While the gas and electricity that power your home are the same that power your business, energy suppliers treat business energy differently. Typically, businesses will consume energy in larger amounts than the average household — which is reflected in its higher prices. 

Learn more about business energy with Bionic.

What is the difference between commercial and domestic energy use? 

Typically, there are some slight differences in the way that you’ll pay for and receive your energy depending on whether it’s for commercial or domestic use. This is because there are: 

  • No cooling-off clause — Business energy tariffs usually don’t have a cooling-off clause in their contracts. This is because suppliers forecast and buy the energy they supply to businesses based on their expected energy consumption. 
  • Business contracts are longer — Because of the forecasted energy supply, suppliers will make business energy contracts anywhere from a year to up to 5 years long, depending on the circumstances of the individual business. 
  • Single-fuel only — Unlike domestic energy, commercial energy is powered by single-fuel only. This means that your supplier will offer you separate quotes for your gas and electricity as the quotes are based on a combination of your company’s needs, usage, and circumstances. 
  • You don’t need to sign — For an energy contract to be binding, you don’t need to sign on the dotted line. Instead, you can agree on a contract over the phone, but it’s best to ask for all of the terms to be sent either in writing or via email before you agree on an offer. 
  • Broker costs — If you use a business energy broker to help find you an energy deal, the rate you pay could incorporate their fees. Although, this does depend on the broker’s agreement with the supplier.  

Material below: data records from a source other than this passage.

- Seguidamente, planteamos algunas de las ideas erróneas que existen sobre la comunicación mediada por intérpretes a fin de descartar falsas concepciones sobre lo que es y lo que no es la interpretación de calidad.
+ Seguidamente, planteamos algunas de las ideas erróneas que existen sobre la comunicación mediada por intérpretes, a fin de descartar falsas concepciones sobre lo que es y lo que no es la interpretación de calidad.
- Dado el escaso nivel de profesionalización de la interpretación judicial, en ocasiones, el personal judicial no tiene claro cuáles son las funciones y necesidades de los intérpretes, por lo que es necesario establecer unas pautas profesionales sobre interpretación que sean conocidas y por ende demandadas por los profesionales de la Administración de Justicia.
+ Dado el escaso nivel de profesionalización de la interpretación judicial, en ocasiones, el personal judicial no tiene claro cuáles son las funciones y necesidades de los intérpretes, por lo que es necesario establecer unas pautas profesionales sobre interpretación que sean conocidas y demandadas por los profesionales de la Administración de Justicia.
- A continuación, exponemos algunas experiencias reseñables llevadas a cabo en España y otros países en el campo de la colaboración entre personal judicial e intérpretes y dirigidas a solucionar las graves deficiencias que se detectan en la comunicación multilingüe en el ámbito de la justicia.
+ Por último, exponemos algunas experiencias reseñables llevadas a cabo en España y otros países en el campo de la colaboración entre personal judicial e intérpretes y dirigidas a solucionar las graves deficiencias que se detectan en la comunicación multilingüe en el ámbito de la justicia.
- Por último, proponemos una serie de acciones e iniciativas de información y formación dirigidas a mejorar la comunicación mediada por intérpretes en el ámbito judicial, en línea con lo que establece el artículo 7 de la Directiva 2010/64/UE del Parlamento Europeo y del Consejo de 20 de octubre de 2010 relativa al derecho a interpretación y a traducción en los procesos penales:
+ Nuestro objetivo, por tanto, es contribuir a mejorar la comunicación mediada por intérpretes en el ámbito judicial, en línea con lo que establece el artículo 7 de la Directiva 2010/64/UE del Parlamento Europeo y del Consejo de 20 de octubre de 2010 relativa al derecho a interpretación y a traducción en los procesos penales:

Learn more about the differences between business and household energy in our guide.

No matter what energy supplier and tariff you choose, it’s important to make sure that you pick the right deal for your office. 

What are the different types of energy tariffs for offices? 

With so many suppliers offering different types of tariffs and deals, it can be hard to know which will be best suited to your office. The main types of business energy tariffs are: 


Fixed-rate contracts charge a set price per unit kWh for the gas and electricity that you use. Although both gas and electricity will be included in different contracts, these will usually last between 12 to 18 months and are great for businesses that are looking for a hassle-free option.  

However, the “fixed-rate” term only refers to the unit rate and standing charges that you’ll pay for the duration of your contract. Depending on how much energy your office will use, the actual cost will vary. 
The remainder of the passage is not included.